On a beau être habitué aux pétitionnaires compulsifs - je songe par exemple à Eric Fassin ou à Geoffroy de Lagasnerie qui ne sont jamais en retard d'une protestation collective -, j'avoue avoir été surpris, même choqué par le fait que 350 universitaires se proclamant "spécialistes des questions de mouvements sociaux, de maintien de l'ordre et de violence politique" se déclarent, dans un texte publié le 22 mars dans une revue de la gauche radicale, "complices des Gilets jaunes" pour s'opposer au président de la République qui avait soutenu que les personnes se rendant dans des manifestations violentes étaient "complices du pire" (L'Obs).

Je relève que cette contribution trop partiale et inadaptée pour convaincre est d'autant plus surréaliste qu'elle nous a été offerte la veille du pire des samedis, ce 23 mars qui a suscité une indignation générale, notamment à cause du caractère reprochable des modalités du maintien de l'ordre et, surtout, de la liberté laissée aux casseurs, aux pilleurs et aux incendiaires.

Il est donc stupéfiant, au regard de ces événements où des personnes ont failli perdre la vie, habitants et policiers, qu'on mette en cause "les tendances autoritaires" du pouvoir et en substance le contenu de la loi anticasseurs dont la promulgation est retardée sans qu'elle soit, je le souhaite, amputée de l'essentiel par le Conseil constitutionnel.

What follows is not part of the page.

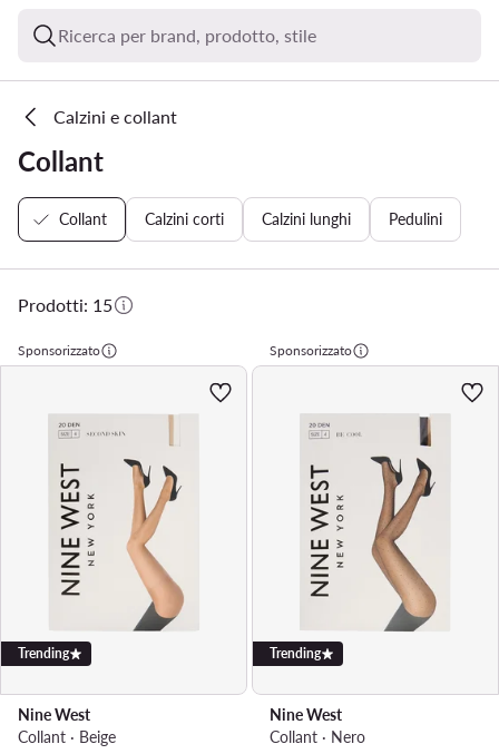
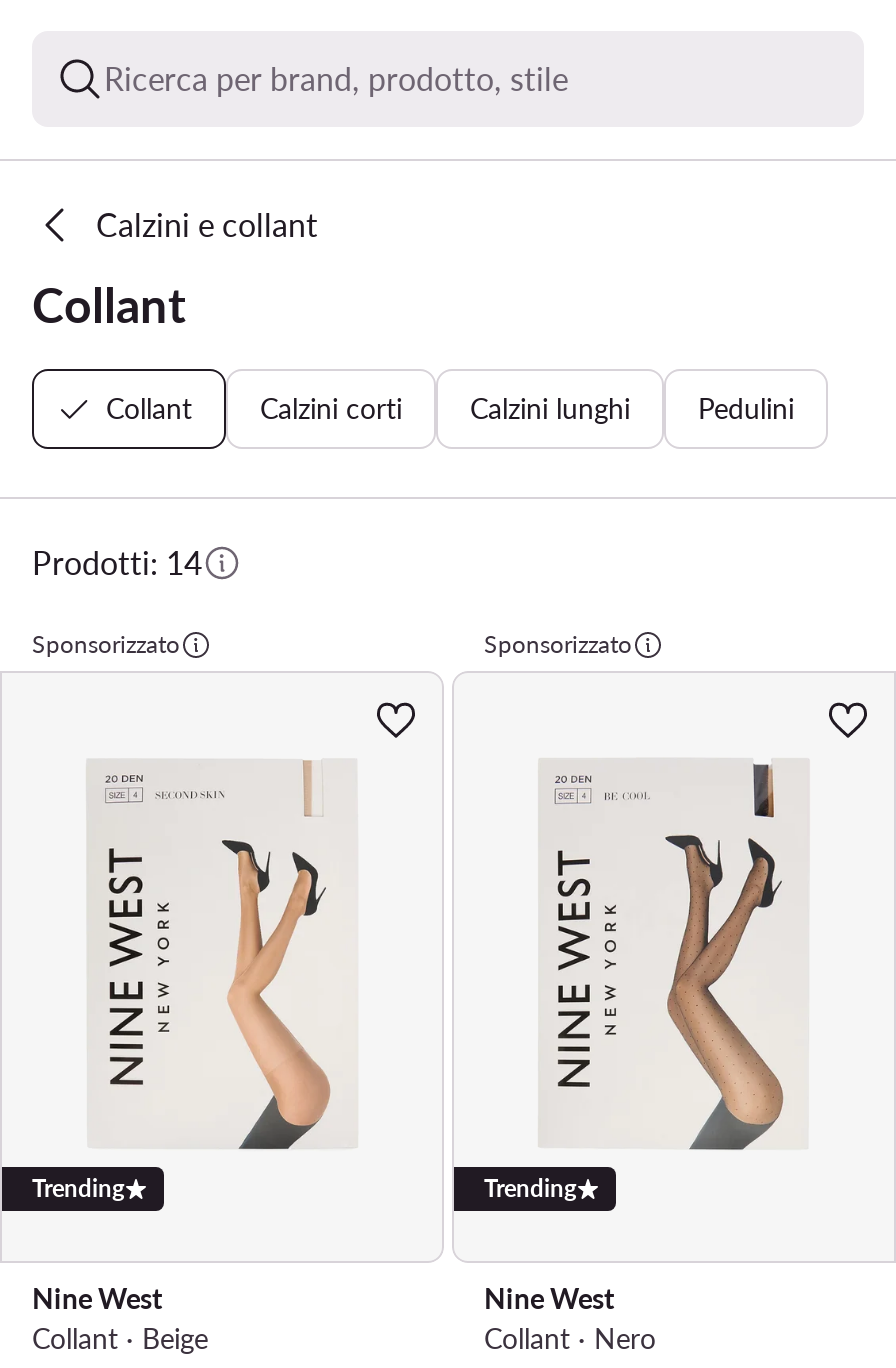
[18,294,112,315] Prodotti: 15 -> [32,543,202,581] Prodotti: 14

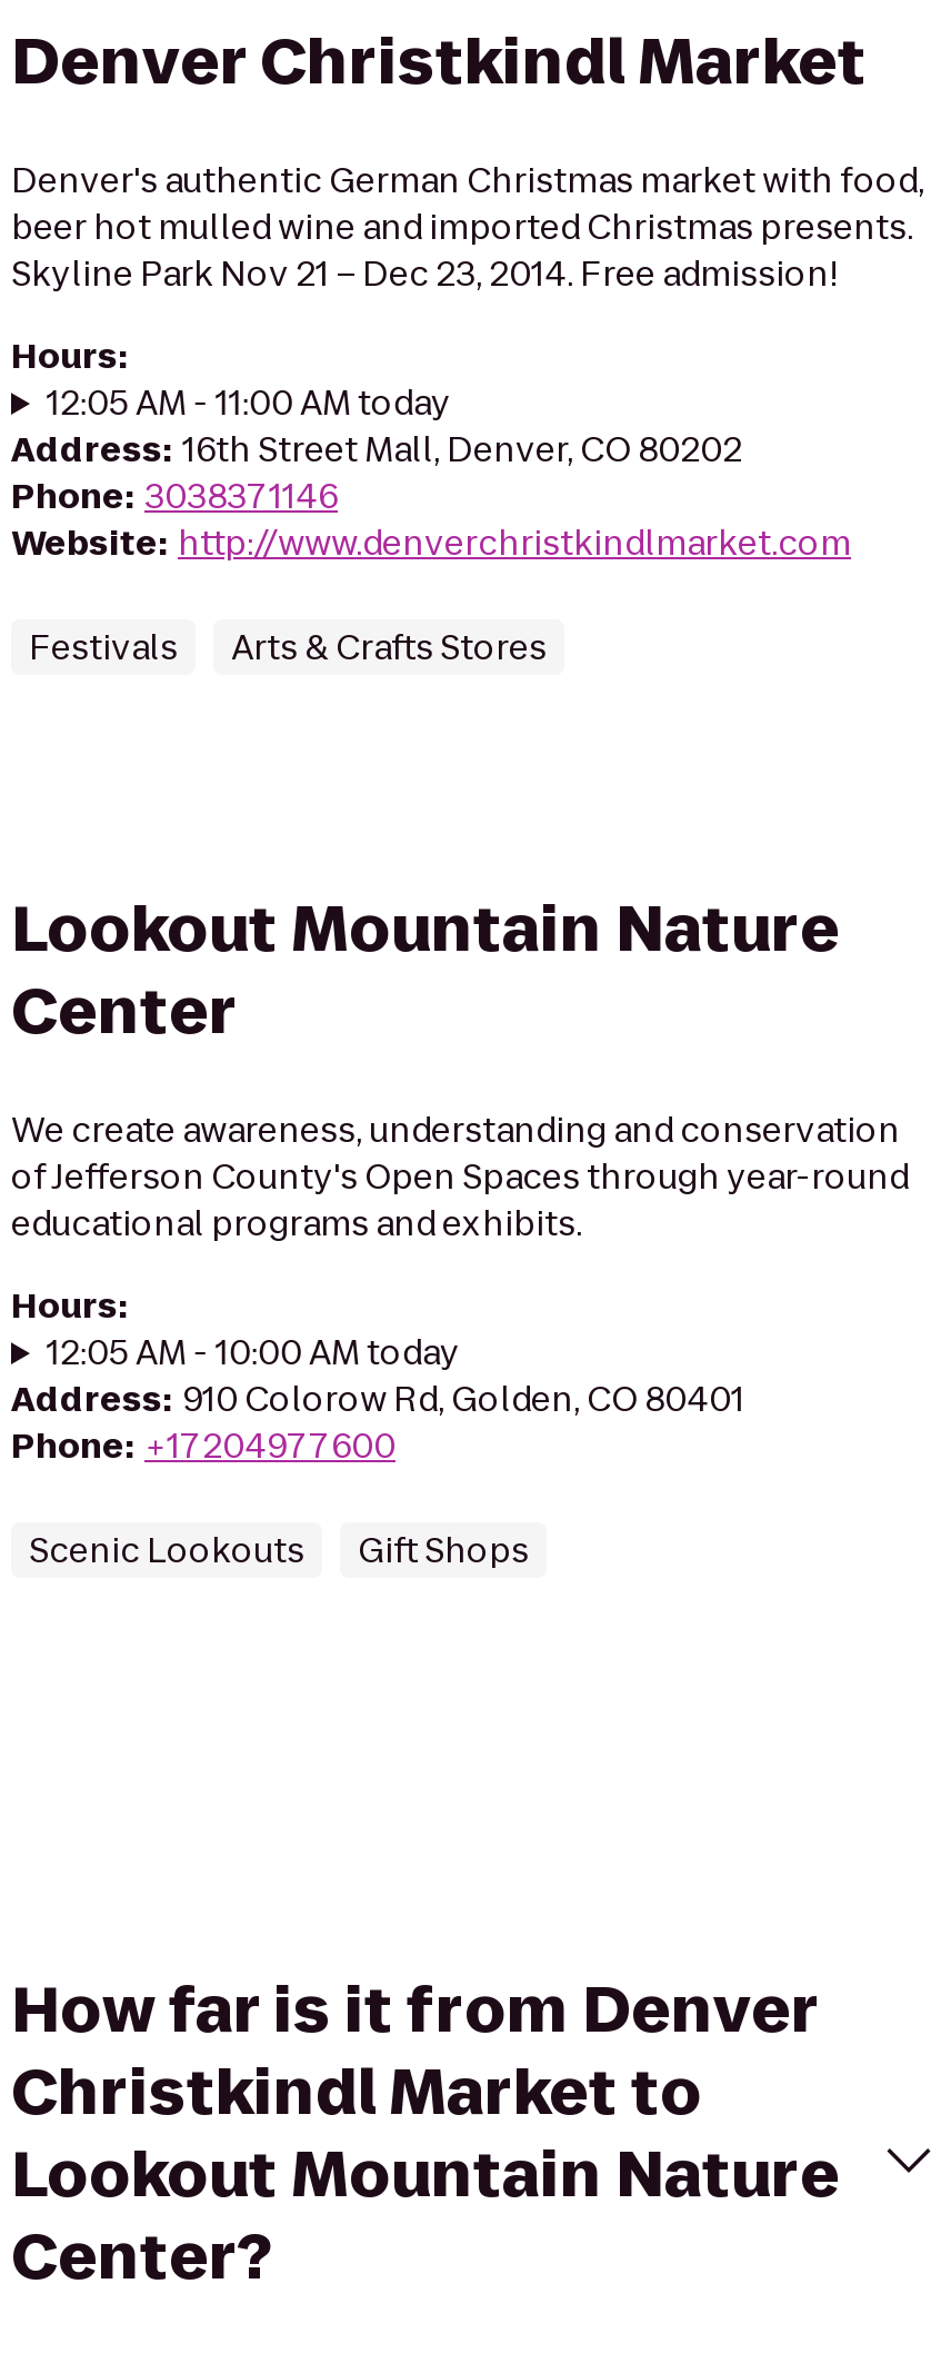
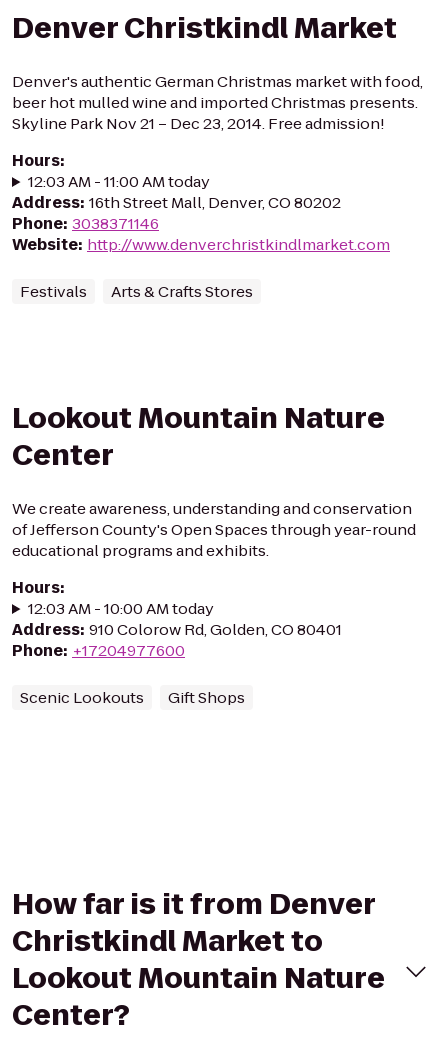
[46,379,451,426] 12:05 AM - 11:00 AM today -> [28,171,210,192] 12:03 AM - 11:00 AM today
[46,1329,460,1376] 12:05 AM - 10:00 AM today -> [28,598,214,619] 12:03 AM - 10:00 AM today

Sans tourner aucunement en dérision ces lanceurs d'une alerte décalée et inappropriée, comment les juger cependant avec "leur appel solennel" pour prévenir la population "des graves dangers" que le gouvernement, sa majorité parlementaire, la police et la justice "font peser sur les libertés publiques et les droits humains" ? Comment qualifier une démarche qui, de manière aussi peu lucide, avec un aveuglement caricatural sur ce qui risquait de se dérouler (la réalité du 23 mars), se trompe de cible, prenant les menaces pour des avancées et la sauvegarde de l'ordre public, des personnes et des biens pour une honte démocratique alors que c'est au contraire, enfin, à l'honneur de la République ?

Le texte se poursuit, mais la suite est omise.